◆ Exercise ◆
From the entries, return every line where the string "Espectro" shows up.

== Given data

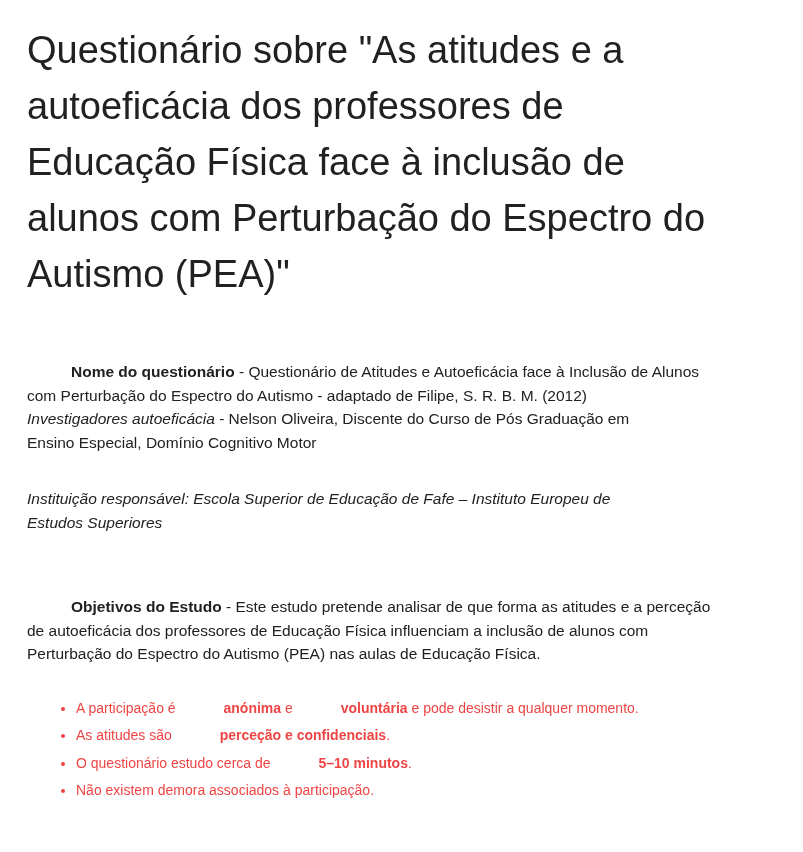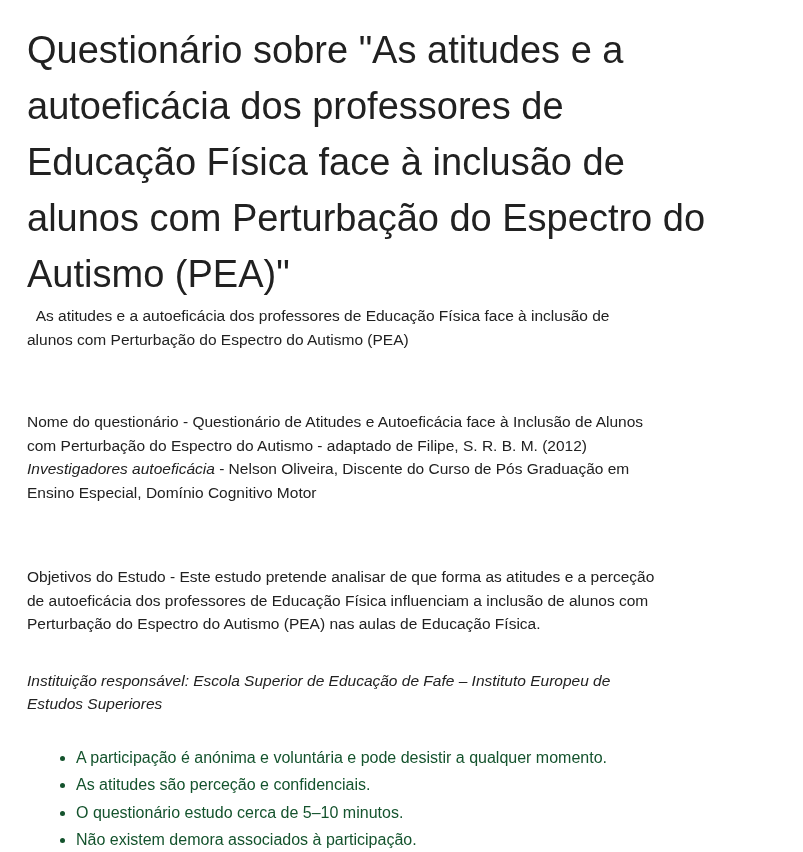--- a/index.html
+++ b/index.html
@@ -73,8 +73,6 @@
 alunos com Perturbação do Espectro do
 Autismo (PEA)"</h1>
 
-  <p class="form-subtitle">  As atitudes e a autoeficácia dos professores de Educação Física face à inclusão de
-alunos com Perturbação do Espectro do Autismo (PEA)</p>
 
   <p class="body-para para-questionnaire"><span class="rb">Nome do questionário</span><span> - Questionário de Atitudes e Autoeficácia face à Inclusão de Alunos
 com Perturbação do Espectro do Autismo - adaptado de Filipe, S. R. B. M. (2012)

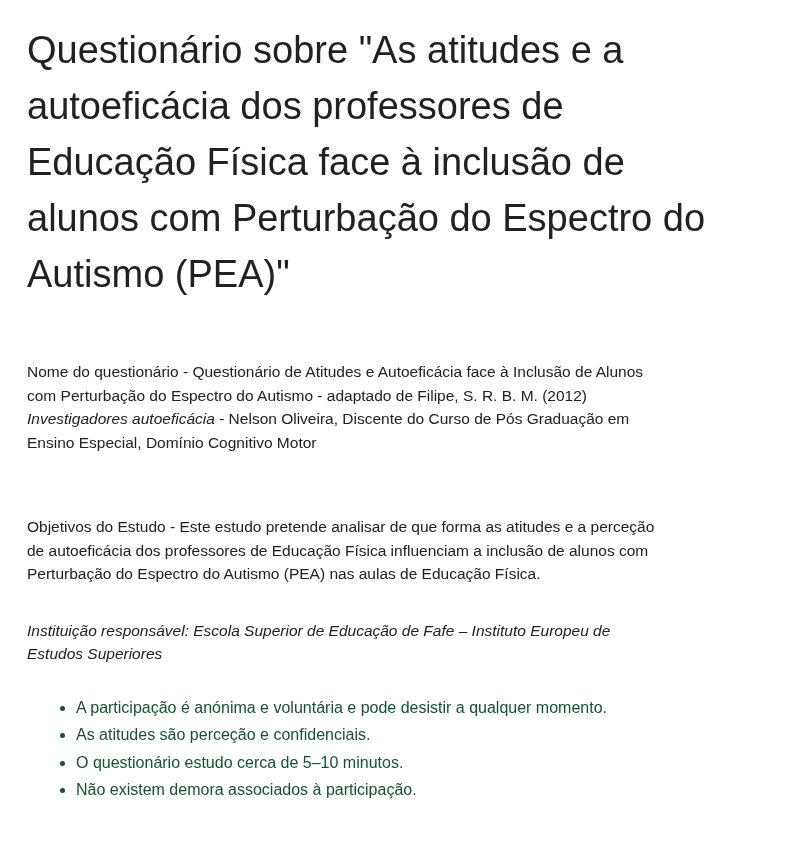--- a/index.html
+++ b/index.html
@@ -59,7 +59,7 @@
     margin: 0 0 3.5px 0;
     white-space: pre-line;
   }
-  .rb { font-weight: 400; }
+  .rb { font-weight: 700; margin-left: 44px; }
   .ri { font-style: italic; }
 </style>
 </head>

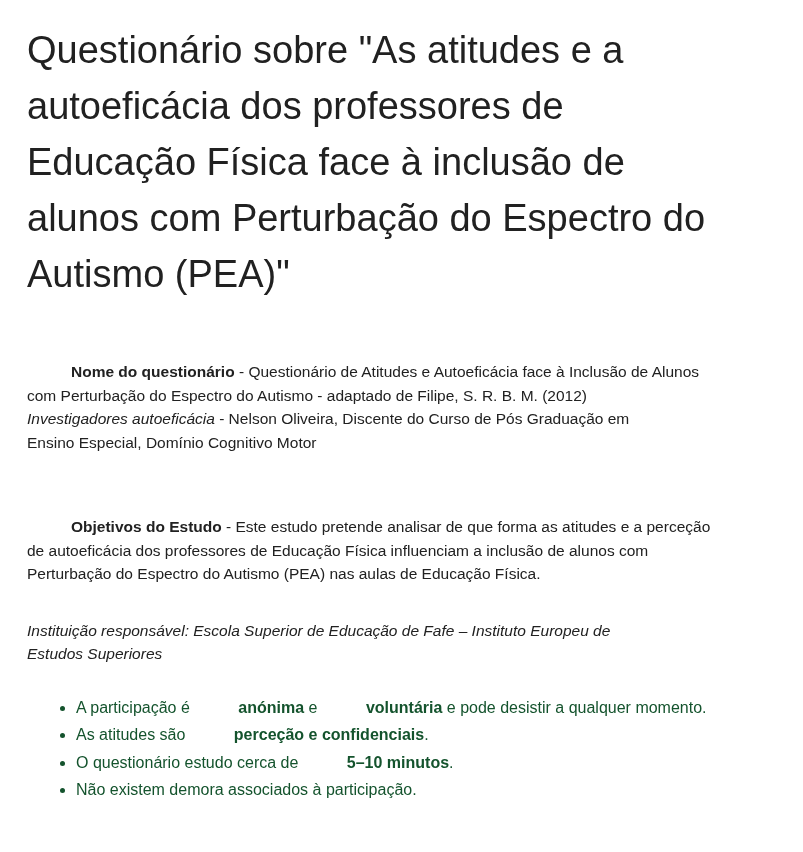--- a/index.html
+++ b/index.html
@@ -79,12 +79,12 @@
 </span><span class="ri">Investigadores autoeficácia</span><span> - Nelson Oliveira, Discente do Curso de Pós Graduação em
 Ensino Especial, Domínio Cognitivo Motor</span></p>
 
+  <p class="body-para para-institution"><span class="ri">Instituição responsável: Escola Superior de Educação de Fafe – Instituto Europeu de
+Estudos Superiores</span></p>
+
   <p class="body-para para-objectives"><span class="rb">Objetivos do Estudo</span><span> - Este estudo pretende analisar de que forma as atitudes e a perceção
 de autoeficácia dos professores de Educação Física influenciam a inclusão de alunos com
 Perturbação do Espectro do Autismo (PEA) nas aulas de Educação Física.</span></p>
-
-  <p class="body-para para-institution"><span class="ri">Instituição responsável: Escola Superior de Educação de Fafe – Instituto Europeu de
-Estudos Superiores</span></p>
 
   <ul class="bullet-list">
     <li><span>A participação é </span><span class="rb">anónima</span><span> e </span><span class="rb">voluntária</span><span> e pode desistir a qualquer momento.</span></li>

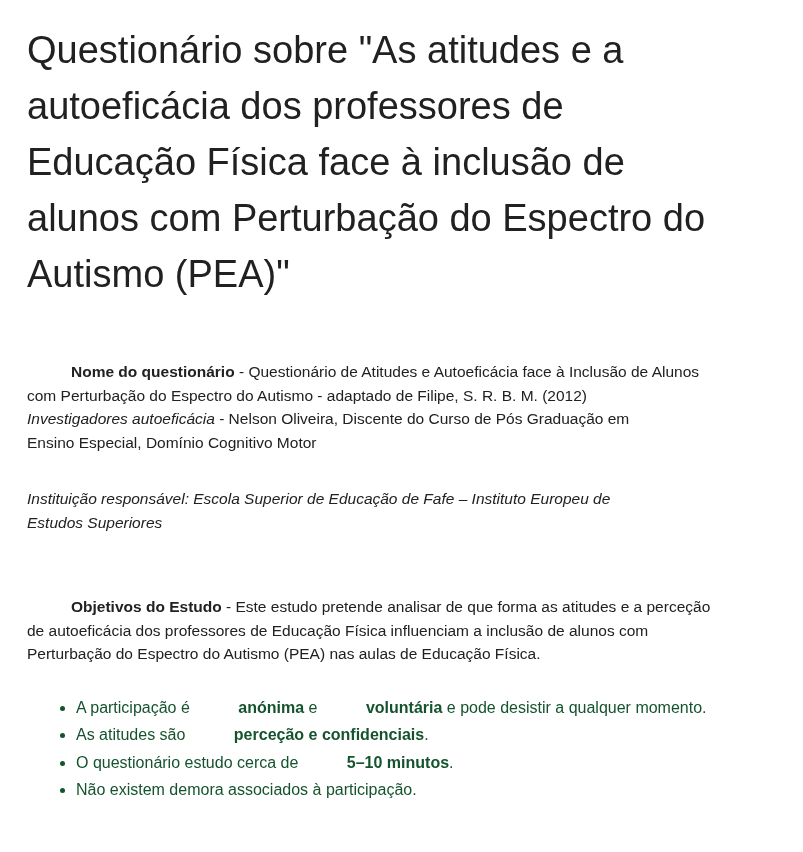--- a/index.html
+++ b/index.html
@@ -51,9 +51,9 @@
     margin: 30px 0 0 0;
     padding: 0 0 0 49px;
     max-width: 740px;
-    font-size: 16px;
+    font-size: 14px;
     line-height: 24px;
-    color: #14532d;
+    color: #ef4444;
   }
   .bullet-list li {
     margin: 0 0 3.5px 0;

====

◆ Completed exercise ◆
 alunos com Perturbação do Espectro do
-alunos com Perturbação do Espectro do Autismo (PEA)</p>
 com Perturbação do Espectro do Autismo - adaptado de Filipe, S. R. B. M. (2012)
 Perturbação do Espectro do Autismo (PEA) nas aulas de Educação Física.</span></p>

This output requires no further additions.